Brad Huffines has been following all the action this morning, and tells us the latest.

Hi, Brad.

BRAD HUFFINES, CNN METEOROLOGIST: Good morning Kyra.

This is quite a storm. It's very well organized. You can tell by the fact that the eye is still very well organized as the storm is moving north. It's still on that northward drift now. Winds are 135 miles an hour, and the storm -- the winds around this storm are already affecting parts of south Florida.

Let's take you live -- to a live shot from CNN affiliate WSVN. This is Hollywood Beach, Florida. Winds are howling across the South Beach -- winds gusting to 20, 25 miles an hour. And this storm continues to move toward the north, and eventually should track to the northeast.

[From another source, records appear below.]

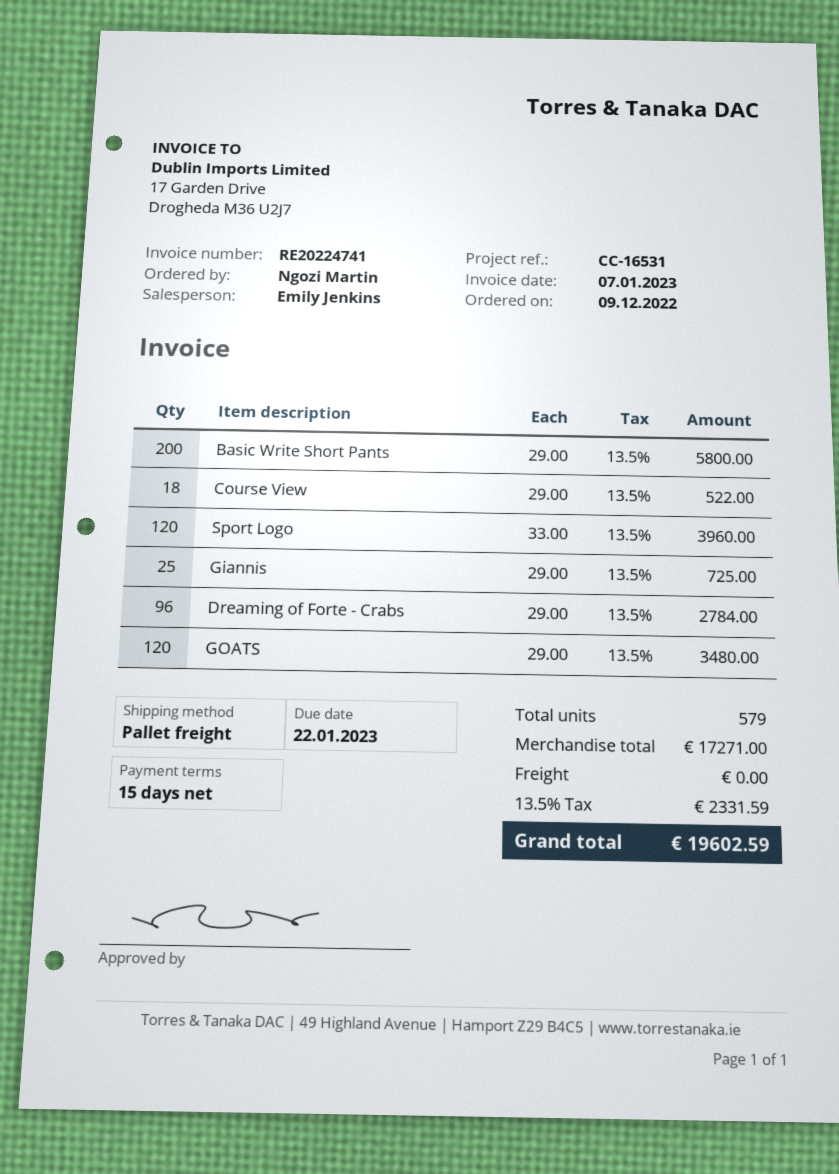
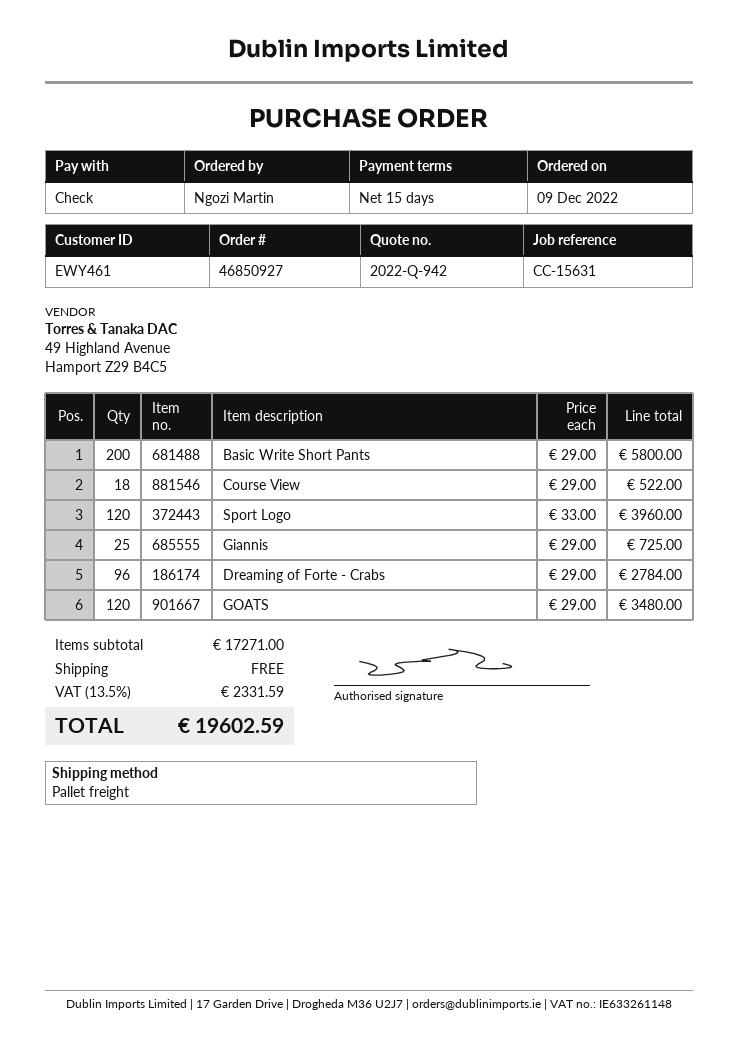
reference: CC-16531 -> CC-15631

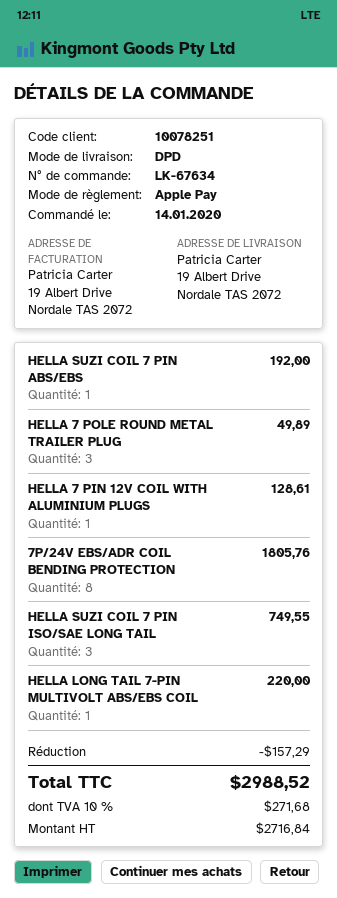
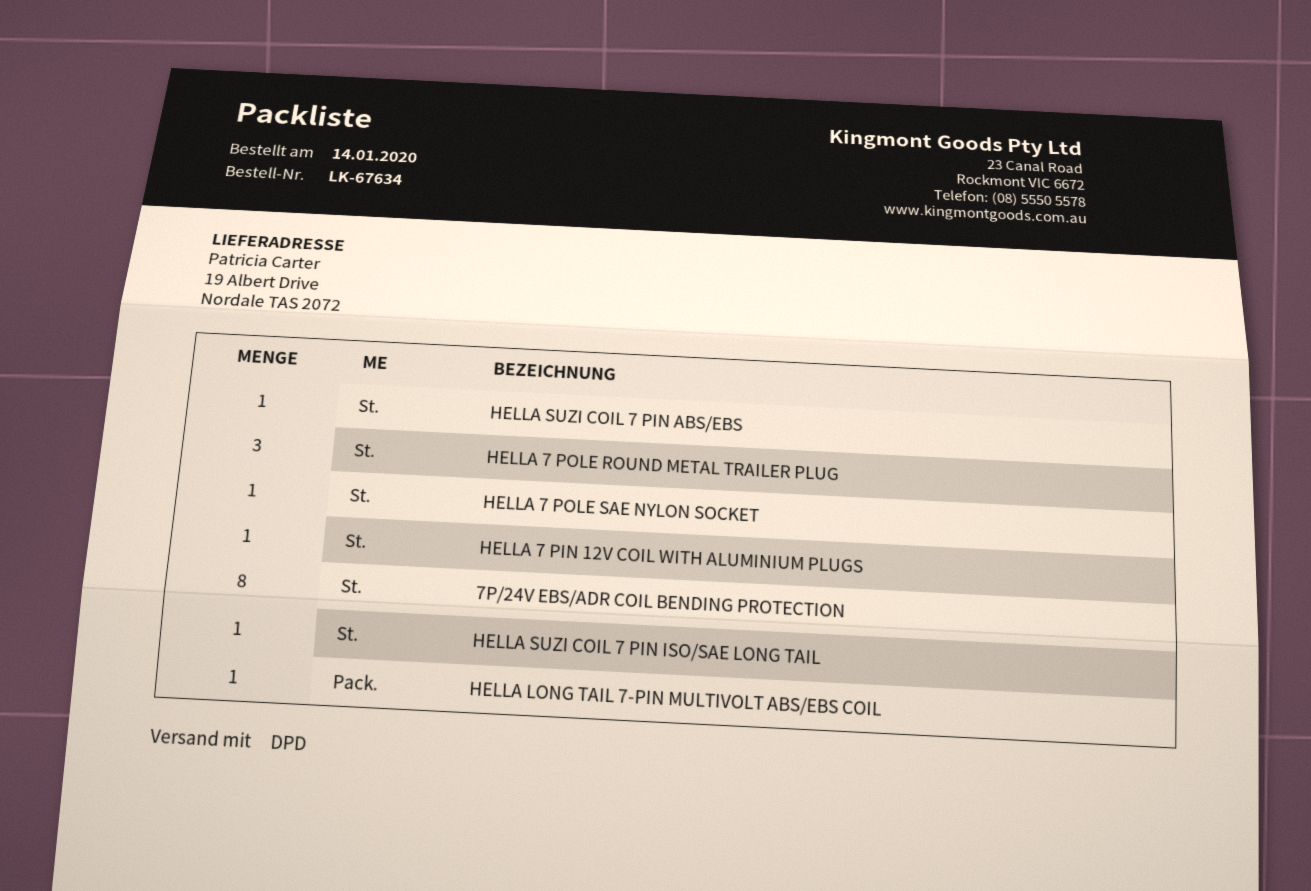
HELLA SUZI COIL 7 PIN ISO/SAE LONG TAIL: 3 -> 1
HELLA 7 POLE SAE NYLON SOCKET: none -> 1

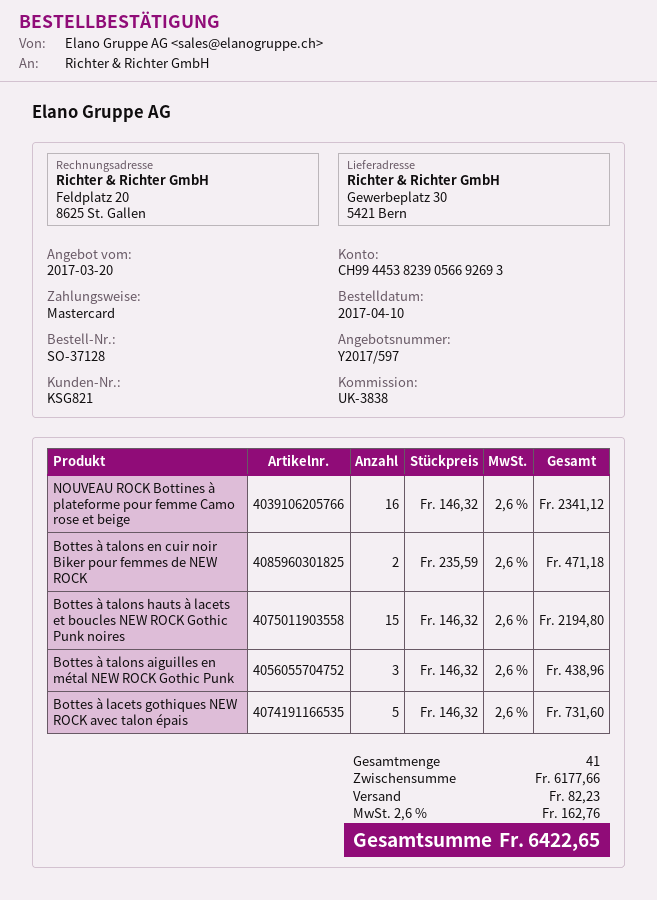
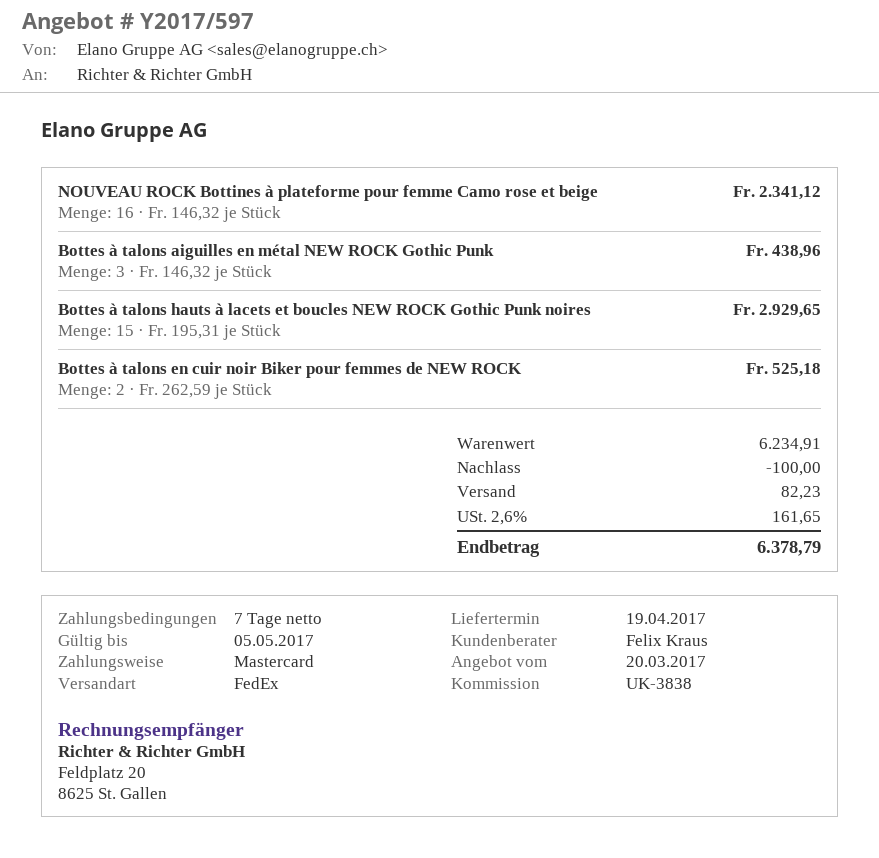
Bottes à talons en cuir noir Biker pour femmes de NEW ROCK: 2 x 235.59 = 471.18 -> 2 x 262.59 = 525.18
Bottes à talons hauts à lacets et boucles NEW ROCK Gothic Punk noires: 15 x 146.32 = 2194.80 -> 15 x 195.31 = 2929.65
Bottes à lacets gothiques NEW ROCK avec talon épais: 5 x 146.32 = 731.60 -> none
subtotal: 6177.66 -> 6234.91
discount: none -> 100.00
tax: 2.6% = 162.76 -> 2.6% = 161.65
total: 6422.65 -> 6378.79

Let me show you where the current watches are right now on this hurricane. Hurricane warning is in effect for the western half of Cuba. A tropical storm warning and a hurricane watch in effect for the Florida Keys.

Now that means that in this area right here, tropical storm-force winds are expected within the next 24 to 36 hours. And a hurricane watch means, Kyra, that there is a possibility this storm could cause hurricane conditions in the Keys.

So definitely if you live in south Florida, watch this storm. As of right now, the forecast is OK, but it could get worse. We'll keep you updated here on CNN -- Kyra.

PHILLIPS: All right, we'll continue to be updated it with you, Brad. And also we're getting updated now, I understand, from the Miami-Dade Mayor Alex Penelas, holding a live news conference right now in Miami. Let's listen in.

(JOINED IN PROGRESS) MAYOR ALEX PENELAS (D), MIAMI, FLORIDA: ... right close to the Florida coast, and thankfully it eventually did. But, of course, we don't have the luxury of waiting until systems turn if, in fact, certain decisions need to be made.

So it is in that spirit that we are now beginning to monitor the system much closer, and beginning the process for the possibility of having to make some decisions.

But right now, let me be very clear, there have been no decisions made in terms of evacuations or things of that nature, schools or shelters. In fact, the EOC, the Emergency Operation Center is not activated. And I want to be very clear about that. We are here; we have limited staff here, but it is not activated.

Based on the information that we do have, however, in the official forecast track, it would appear that there is a slight possibility that tropical storm-force winds could impact the Miami- Dade County-Monroe line early Monday morning. Gale force winds, of course, would follow to the south of that, but at this time, based on that official forecast track, would not impact Miami-Dade County.

We also know that the Florida Keys are currently under a tropical storm warning and a hurricane watch. It's important that people understand that Miami-Dade County has no watches or warnings at this time, although we have been informed by the National Hurricane Center that there is a possibility -- a possibility -- that there could be some warnings posted for tonight. Obviously, we'll have to monitor and receive those warnings, if any, later on today.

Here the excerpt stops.